[Collected data entries]
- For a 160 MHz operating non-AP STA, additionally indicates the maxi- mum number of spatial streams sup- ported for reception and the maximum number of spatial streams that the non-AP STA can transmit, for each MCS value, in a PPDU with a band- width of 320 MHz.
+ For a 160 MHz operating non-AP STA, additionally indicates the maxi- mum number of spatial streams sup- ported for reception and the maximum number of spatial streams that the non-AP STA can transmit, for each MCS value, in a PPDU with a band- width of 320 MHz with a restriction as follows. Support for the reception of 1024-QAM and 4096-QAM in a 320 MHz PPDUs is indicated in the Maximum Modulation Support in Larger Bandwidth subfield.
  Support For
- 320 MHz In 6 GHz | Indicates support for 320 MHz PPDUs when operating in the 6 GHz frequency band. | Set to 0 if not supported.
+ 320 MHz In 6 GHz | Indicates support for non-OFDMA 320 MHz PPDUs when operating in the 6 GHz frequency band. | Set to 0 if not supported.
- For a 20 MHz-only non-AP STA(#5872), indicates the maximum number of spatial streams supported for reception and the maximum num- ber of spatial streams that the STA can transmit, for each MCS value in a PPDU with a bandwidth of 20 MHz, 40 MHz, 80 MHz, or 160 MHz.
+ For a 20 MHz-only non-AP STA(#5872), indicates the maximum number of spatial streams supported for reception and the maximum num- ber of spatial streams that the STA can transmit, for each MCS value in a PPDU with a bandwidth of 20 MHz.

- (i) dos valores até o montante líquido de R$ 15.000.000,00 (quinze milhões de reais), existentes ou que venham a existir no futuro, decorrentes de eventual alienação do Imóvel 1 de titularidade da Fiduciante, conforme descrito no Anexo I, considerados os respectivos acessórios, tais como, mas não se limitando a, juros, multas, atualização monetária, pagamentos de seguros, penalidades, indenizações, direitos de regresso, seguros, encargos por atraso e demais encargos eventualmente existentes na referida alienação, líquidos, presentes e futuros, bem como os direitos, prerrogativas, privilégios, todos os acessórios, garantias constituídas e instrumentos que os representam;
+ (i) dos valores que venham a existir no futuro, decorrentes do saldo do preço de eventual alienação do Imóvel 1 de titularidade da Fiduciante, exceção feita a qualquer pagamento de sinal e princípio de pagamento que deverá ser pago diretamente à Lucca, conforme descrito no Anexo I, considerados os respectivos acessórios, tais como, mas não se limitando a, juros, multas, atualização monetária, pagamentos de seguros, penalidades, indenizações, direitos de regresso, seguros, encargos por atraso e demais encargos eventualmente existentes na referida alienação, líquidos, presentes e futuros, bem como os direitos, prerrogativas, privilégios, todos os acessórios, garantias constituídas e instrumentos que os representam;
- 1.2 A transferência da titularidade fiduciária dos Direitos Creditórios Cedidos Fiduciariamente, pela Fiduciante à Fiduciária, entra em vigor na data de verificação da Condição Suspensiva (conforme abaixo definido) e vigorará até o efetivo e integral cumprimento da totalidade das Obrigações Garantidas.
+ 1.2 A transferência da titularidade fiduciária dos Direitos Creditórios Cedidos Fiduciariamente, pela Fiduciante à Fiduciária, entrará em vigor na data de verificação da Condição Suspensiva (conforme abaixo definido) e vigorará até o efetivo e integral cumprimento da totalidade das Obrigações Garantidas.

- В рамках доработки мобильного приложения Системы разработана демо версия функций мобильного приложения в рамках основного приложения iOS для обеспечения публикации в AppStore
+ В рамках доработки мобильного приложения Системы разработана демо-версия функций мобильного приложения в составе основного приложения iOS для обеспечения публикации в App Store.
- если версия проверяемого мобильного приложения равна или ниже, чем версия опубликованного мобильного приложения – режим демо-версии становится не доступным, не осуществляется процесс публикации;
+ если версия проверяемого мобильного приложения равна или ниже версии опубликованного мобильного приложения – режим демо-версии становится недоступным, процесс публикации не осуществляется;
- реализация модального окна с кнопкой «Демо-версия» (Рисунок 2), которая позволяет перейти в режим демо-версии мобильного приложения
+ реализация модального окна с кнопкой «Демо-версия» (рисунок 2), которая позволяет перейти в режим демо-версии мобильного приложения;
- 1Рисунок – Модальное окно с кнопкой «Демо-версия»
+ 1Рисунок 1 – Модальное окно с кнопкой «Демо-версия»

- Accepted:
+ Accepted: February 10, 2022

> [Activity]
Every line in the entries above that has the word "definido" should be identified and copied.

> [Reply]
- 1.2 A transferência da titularidade fiduciária dos Direitos Creditórios Cedidos Fiduciariamente, pela Fiduciante à Fiduciária, entra em vigor na data de verificação da Condição Suspensiva (conforme abaixo definido) e vigorará até o efetivo e integral cumprimento da totalidade das Obrigações Garantidas.
+ 1.2 A transferência da titularidade fiduciária dos Direitos Creditórios Cedidos Fiduciariamente, pela Fiduciante à Fiduciária, entrará em vigor na data de verificação da Condição Suspensiva (conforme abaixo definido) e vigorará até o efetivo e integral cumprimento da totalidade das Obrigações Garantidas.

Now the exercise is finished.